Univariate descriptive statistics

Descriptive statistics provide information about the central location (central tendency), dispersion (variability or spread), and shape of the distribution.

There are many measures of central location, dispersion, and shape:
Statistic Purpose
N The number of non-missing values in a set of data.
Sum The sum of the values in a set of data.
Mean Measure the central tendency using the arithmetic mean.
Harmonic mean Measure the central tendency using the reciprocal of the arithmetic mean of the reciprocals.

Useful when the values are rates and ratios.

Geometric mean Measure the central tendency using the product of the values.

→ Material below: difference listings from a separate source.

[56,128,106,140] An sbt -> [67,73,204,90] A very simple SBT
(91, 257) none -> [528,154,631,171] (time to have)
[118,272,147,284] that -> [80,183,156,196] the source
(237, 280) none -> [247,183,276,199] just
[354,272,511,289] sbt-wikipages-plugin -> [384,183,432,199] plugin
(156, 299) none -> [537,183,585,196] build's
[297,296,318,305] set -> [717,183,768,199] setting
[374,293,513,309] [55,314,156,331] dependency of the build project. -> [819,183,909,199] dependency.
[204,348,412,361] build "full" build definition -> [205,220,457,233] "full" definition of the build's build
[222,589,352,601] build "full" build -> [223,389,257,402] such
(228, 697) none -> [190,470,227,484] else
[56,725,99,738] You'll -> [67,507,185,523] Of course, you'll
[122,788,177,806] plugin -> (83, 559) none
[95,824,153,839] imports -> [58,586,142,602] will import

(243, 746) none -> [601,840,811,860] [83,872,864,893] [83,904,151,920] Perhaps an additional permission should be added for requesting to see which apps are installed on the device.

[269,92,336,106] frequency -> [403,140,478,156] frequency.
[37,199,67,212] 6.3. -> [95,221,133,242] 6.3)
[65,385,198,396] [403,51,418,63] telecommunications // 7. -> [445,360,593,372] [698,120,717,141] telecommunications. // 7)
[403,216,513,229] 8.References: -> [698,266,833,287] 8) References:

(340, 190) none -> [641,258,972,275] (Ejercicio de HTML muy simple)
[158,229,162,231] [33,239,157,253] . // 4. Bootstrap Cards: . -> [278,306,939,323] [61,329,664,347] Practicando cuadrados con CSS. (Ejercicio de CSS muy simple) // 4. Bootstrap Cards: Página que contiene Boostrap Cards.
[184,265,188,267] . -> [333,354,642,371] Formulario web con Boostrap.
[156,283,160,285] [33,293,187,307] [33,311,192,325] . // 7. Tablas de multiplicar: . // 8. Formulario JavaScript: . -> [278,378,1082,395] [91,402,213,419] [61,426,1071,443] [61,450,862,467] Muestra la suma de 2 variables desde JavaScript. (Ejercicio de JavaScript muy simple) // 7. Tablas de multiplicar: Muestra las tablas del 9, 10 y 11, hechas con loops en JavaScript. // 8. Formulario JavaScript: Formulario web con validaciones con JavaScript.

Useful when the values are percentages.

Variance Measure the amount of variation using the squared deviation of a variable from its mean.
Standard deviation Measure the amount of variation using the square root of the variance.
CV% / RSD Measure the spread relative to its expected value (standard deviation divided by the mean).

Also known as the coefficient of variation or relative standard deviation.

Skewness Measure the "sideness" or symmetry of the distribution.

Skewness can be positive or negative. Negative skew indicates that the tail on the left side of the distribution is longer or fatter than the right side. Positive skew indicates the converse, the tail on the right side is longer or fatter than the left side. A value of zero indicates the tails on both sides balance; this is the case for symmetric distributions, but also for asymmetric distributions where a short fat tail balances out a long thin tail.

Ues the Fisher-Pearson standardized moment coefficient G1 definition of sample skewness.
Kurtosis Measure the "tailedness" of the distribution. That is, whether the tails are heavy or light. Excess kurtosis is the kurtosis minus 3 and provides a comparison to the normal distribution.

Positive excess kurtosis (called leptokurtic) indicates the distribution has fatter tails than a normal distribution. Negative excess kurtosis (called platykurtic) indicates the distribution has thinner tails than a normal distribution.

Uses the G2 definition of the sample excess kurtosis
Median Measure the central tendency using the middle value in a set of data.
Minimum Smallest value in a set of data.
Maximum Largest value in a set of data.
Range The difference between the maximum and minimum.
1st quartile The middle value between the smallest value and median in a set of data.
3rd quartile The middle value between the median and largest value in a set of data.
Interquartile range Measure the spread between the 1st and 3rd quartile.
Mode The value that appears the most in a set of data.
Quantiles A set of values that divide the range of the distribution into contiguous intervals defined by probabilities.

For normally distributed data, the mean and standard deviation provide the best measures of central location and dispersion.

For data with a non-normal or highly-skewed distribution, or data with extreme values, the median and the first and third quartiles provide better measures of central location and dispersion. When the distribution of the data is symmetric, the inter-quartile range (IQR) is a useful measure of dispersion. Quantiles further describe the distribution of the data, providing an interval containing a specified proportion (for example, 95%) of the data or by breaking the data into intervals each containing a proportion of the data (for example, deciles each containing 10% of the data).